Когда он, наконец, соизволил заговорить, то я услыхала от него лишь одно: дела обстоят из рук вон плохо. Немного погодя он обмолвился, словно о сущей безделице, о том, что отдал Вайнайне десять овец. Но Вайнайна требует еще и корову с теленком, которых придется ему пожаловать. Я поинтересовалась, почему придется, если дело еще не получило разрешения? Канину не ответил, даже не взглянул на меня. В тот вечер он был жалким бродягой, заглянувшим ко мне по пути и собиравшимся продолжать свой скорбный маршрут.
У меня нашлось единственное объяснение его жалкого облика: помолчав, я сказала, что он, видимо, захворал и что следующим утром я отправлю его в больницу. В ответ он бросил на меня полный боли взгляд: старый насмешник был высмеян и признавал себя побежденным. Однако прежде чем уйти, он сделал нечто странное: поднес руку к лицу, словно утирая слезы. Увидеть на лице Канину слезы было бы все равно, что оказаться свидетельницей появления побегов на посохе пилигрима. Я гадала, что же случилось на ферме, пока я мысленно находилась очень далеко от нее. Когда Канину удалился, я послала за Фарахом.
Иногда Фарах проявлял стойкое нежелание обсуждать дела кикуйю, словно они были недостойны того, чтобы мы с ним уделяли им свое просвещенное внимание. В конце концов он соизволил раскрыть мне глаза, хотя сам смотрел мимо меня в окно, в котором горели звезды.
Причиной плачевного состояния Канину оказалась мать Вайнайны — ведьма, напустившая на старика порчу.
— Но, Фарах, — возразила я, — Канину слишком стар и мудр, чтобы верить в колдовство.
— Нет, — медленно ответствовал Фарах. — Нет, мемсагиб. Я думаю, что старая кикуйю — настоящая колдунья.
Старуха заявила Канину, что его коровы поплатятся за то, что он не отдал их сразу же Вайнайне. После этого коровы Канину принялись слепнуть одна за другой. От этого несчастья у Канину стало пошаливать сердце; он не выдерживал нравственную пытку, как в средневековье не выдерживали мук инквизиции невиновные, которым вывертывали суставы и ломали кости.
Фарах говорил о колдовстве кикуйю сухо и обстоятельно, как если бы на поголовье фермы обрушился ящур — болезнь, не представляющая опасности для людей, но способная угробить все стадо.
Я до позднего вечера размышляла о колдовстве.

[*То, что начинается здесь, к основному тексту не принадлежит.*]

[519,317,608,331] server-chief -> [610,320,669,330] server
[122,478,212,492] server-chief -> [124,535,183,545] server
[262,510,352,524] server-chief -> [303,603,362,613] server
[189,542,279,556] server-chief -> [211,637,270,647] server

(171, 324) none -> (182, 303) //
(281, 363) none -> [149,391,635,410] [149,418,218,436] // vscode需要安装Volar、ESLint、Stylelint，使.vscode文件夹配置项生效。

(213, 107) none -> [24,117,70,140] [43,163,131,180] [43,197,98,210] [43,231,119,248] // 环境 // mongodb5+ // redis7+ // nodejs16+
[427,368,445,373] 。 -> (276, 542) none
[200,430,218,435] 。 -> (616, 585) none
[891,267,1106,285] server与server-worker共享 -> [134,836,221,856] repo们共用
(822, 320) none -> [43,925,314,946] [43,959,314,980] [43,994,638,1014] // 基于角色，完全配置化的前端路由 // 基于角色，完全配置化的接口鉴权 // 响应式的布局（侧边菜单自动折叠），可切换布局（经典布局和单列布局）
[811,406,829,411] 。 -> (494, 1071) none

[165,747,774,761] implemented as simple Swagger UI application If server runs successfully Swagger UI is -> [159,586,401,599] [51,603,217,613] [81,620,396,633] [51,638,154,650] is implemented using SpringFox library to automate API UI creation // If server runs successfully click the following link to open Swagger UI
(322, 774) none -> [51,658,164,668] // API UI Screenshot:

Сначала оно представлялось мне бесспорным уродством, как если бы труп, давно гнивший в могиле, подкрался к моему окну и прижался носом к стеклу. Услыхав завывание гиены, я вспомнила, что среди кикуйю есть женщины-оборотни — старухи, превращающиеся по ночам в гиен. Возможно, мать Вайнайны как раз сейчас трусит вдоль реки, скаля в ночи клыки…
Я быстро освоилась с мыслью о колдовстве, которое теперь, под влиянием африканской ночи, казалось мне вполне закономерным явлением.